- TASK PROMPT:
Copy exactly the lines of the data below that run from the line holding "line-height: 29px;" through the line holding "left: 538px;", both ends included.

#### SOURCE INFORMATION

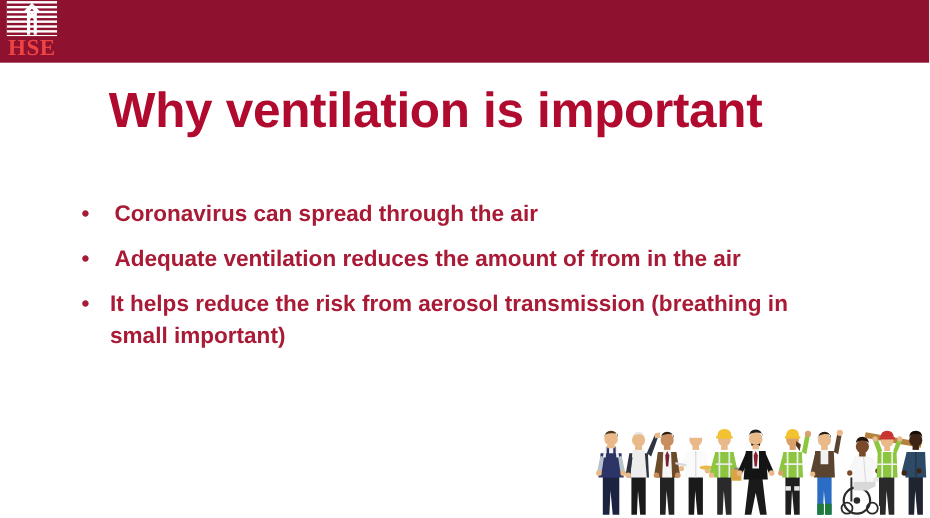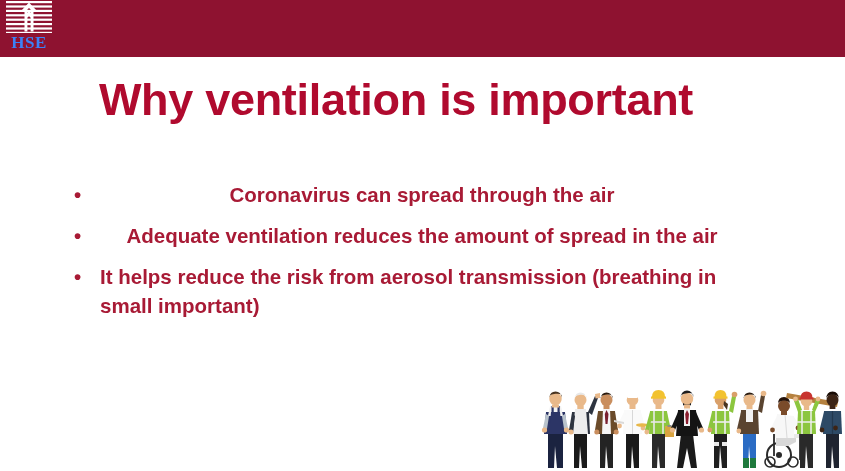--- a/index.html
+++ b/index.html
@@ -42,24 +42,24 @@
     top: 1px;
     width: 46px;
     height: 32px;
   }
   .logo-text {
     position: absolute;
     left: 0px;
     top: 30px;
     width: 52px;
     height: 26px;
-    color: #3b82f6;
+    color: #ef4444;
     font-family: "Liberation Serif", serif;
     font-weight: bold;
-    font-size: 17px;
+    font-size: 21px;
     letter-spacing: 0.5px;
     text-align: center;
     line-height: 26px;
   }
 
   
   .slide-title {
     position: absolute;
     left: 0px;
     top: 74px;
@@ -97,21 +97,21 @@
     width: 26px;
     font-size: 20.5px;
     line-height: 29px;
     text-align: left;
   }
   .bullet-text {
     flex: 1 1 auto;
     max-width: 640px;
   }
   .bullet-row.b1 .bullet-text,
-  .bullet-row.b2 .bullet-text { text-indent: 4px; text-align: center; }
+  .bullet-row.b2 .bullet-text { text-indent: 4px; }
 
   
   .people-illustration {
     position: absolute;
     left: 538px;
     top: 376px;
     width: 307px;
     height: 95px;
   }
   .people-illustration svg {
@@ -151,21 +151,21 @@
 
   <div class="bullet-list">
 
     <div class="bullet-row b1">
       <span class="bullet-dot">•</span>
       <span class="bullet-text">Coronavirus can spread through the air</span>
     </div>
 
     <div class="bullet-row b2">
       <span class="bullet-dot">•</span>
-      <span class="bullet-text">Adequate ventilation reduces the amount of spread in the air</span>
+      <span class="bullet-text">Adequate ventilation reduces the amount of from in the air</span>
     </div>
 
     <div class="bullet-row b3">
       <span class="bullet-dot">•</span>
       <span class="bullet-text">It helps reduce the risk from aerosol transmission (breathing in small important)</span>
     </div>
 
   </div>
 
   <div class="people-illustration">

########

- TASK OUTPUT:
     line-height: 29px;
     text-align: left;
   }
   .bullet-text {
     flex: 1 1 auto;
     max-width: 640px;
   }
   .bullet-row.b1 .bullet-text,
-  .bullet-row.b2 .bullet-text { text-indent: 4px; text-align: center; }
+  .bullet-row.b2 .bullet-text { text-indent: 4px; }
 
   
   .people-illustration {
     position: absolute;
     left: 538px;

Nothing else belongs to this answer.